Brand eventually was brought before Lord Moyne, the British Resident Minister in the Middle East. He was informed by Moyne that neither the Jewish groups nor the Allies would consider negotiating with Himmler, and that the “Jews-for Trucks” program was impossible to implement. When the frantic Brand told Moyne that all the Allies had to do was, at least, agree in principle and talk with German representatives in neutral Switzerland, Moyne refused.

Brand said that if the Allies agreed to meet with Himmler’s representatives, even if it was understood that nothing would come of the meetings, 100,000 Jews would be released from the concentration camps and sent to whatever country the Allies wished. Moyne declined to even consider this saying, “Whatever would we do with a hundred thousand Jews?”

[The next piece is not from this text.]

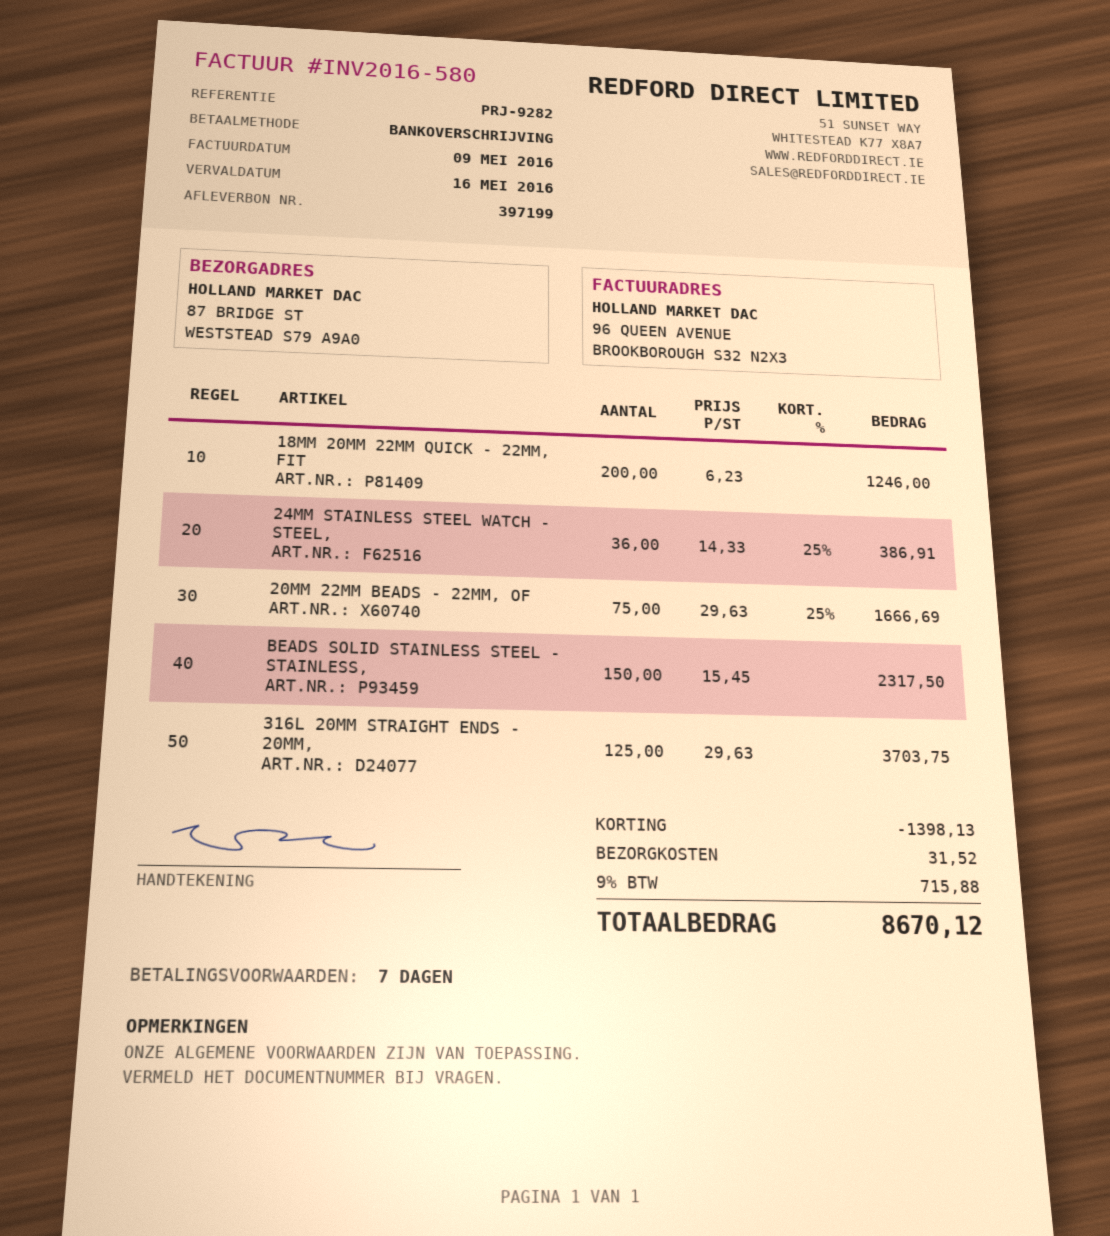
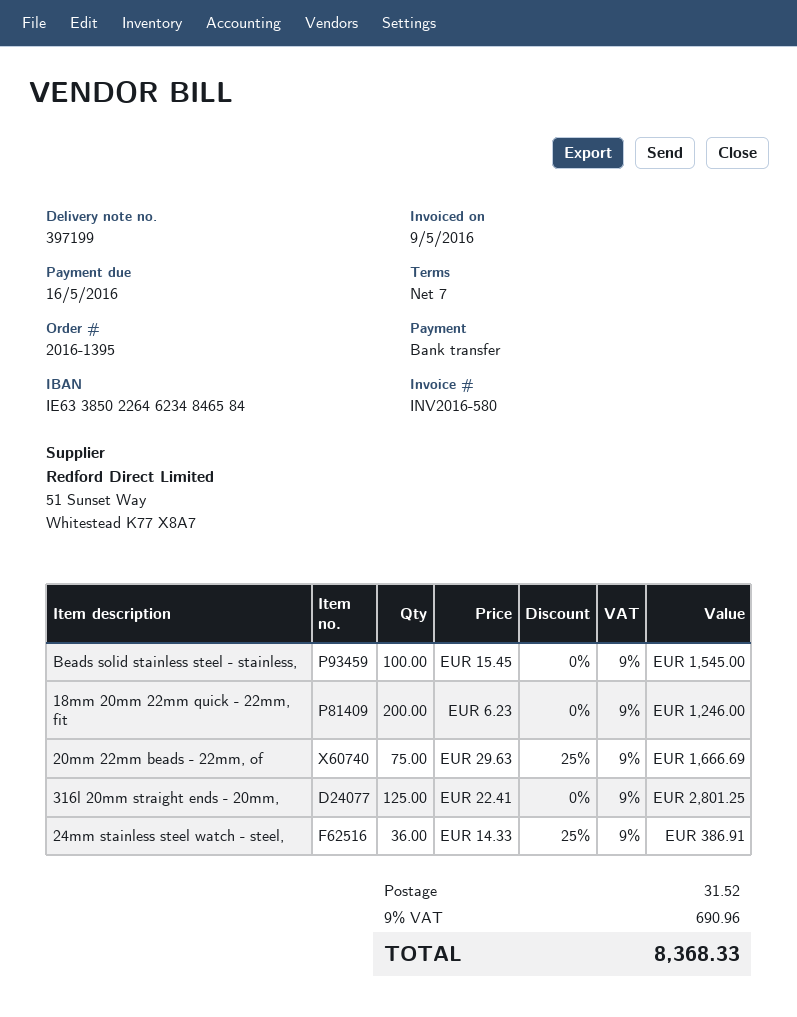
BEADS SOLID STAINLESS STEEL - STAINLESS,: 150 x 15.45 = 2317.50 -> 100 x 15.45 = 1545.00
316L 20MM STRAIGHT ENDS - 20MM,: 125 x 29.63 = 3703.75 -> 125 x 22.41 = 2801.25
discount: 1398.13 -> none
tax: 9% = 715.88 -> 9% = 690.96
total: 8670.12 -> 8368.33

Following the collapse of his project, Himmler ordered the deportation of all the Jews of Budapest. Instead of releasing what Himmler expected would be all the Jews in his camps, the camps increased their Jewish populations by 300,000.

In addition to refusing to permit refugee Jews into the United States, Roosevelt had earlier enriched the national coffers by ordering all Swiss assets held in their American branches frozen. On June 14, 1941, all such assets were taken over by the American government. The prudent Swiss had moved deposits to what they felt was the safety of the United States when war broke out in 1939. These deposits were put into Swiss hanks by anti-Nazi and Jewish individuals prior to the war, and the Swiss felt with some justification, that these funds could be taken if and when the Germans invaded Switzerland.

The foresight of the Swiss in protecting vulnerable monies was negated by Roosevelt‘s order, and over $229 million of Jewish assets disappeared into U.S. custody along with millions more from other sources. Some of this money, approximately $500,000 was eventually returned after the war. The rest was kept by the U.S. Treasury on the grounds that, as accounts which had been dormant for five years, they were deemed abandoned. hence passing irrevocably to the U.S. government. A significant number of confiscated bonds ended up in the hands of Roosevelt Administration official, Jesse Jones and a smaller number in the hands of one of Roosevelt’s sons.

One would ask the question that if no one was able to access his accounts during the five years the Treasury Department held them, how could they ethically be considered abandoned? The answer, quite obviously, lies in the amount of money, coupled with what obviously was a total lack of official U.S. interest in the welfare of European Jews. While there was disinterest in assisting these unfortunate Jews, there was no lack of interest in acquiring their money

After the war, Swiss accounts which could be proved not to be of “Nazi origins” were returned, but none of the Jewish funds seized by Roosevelt, with small exceptions, ever surfaced again.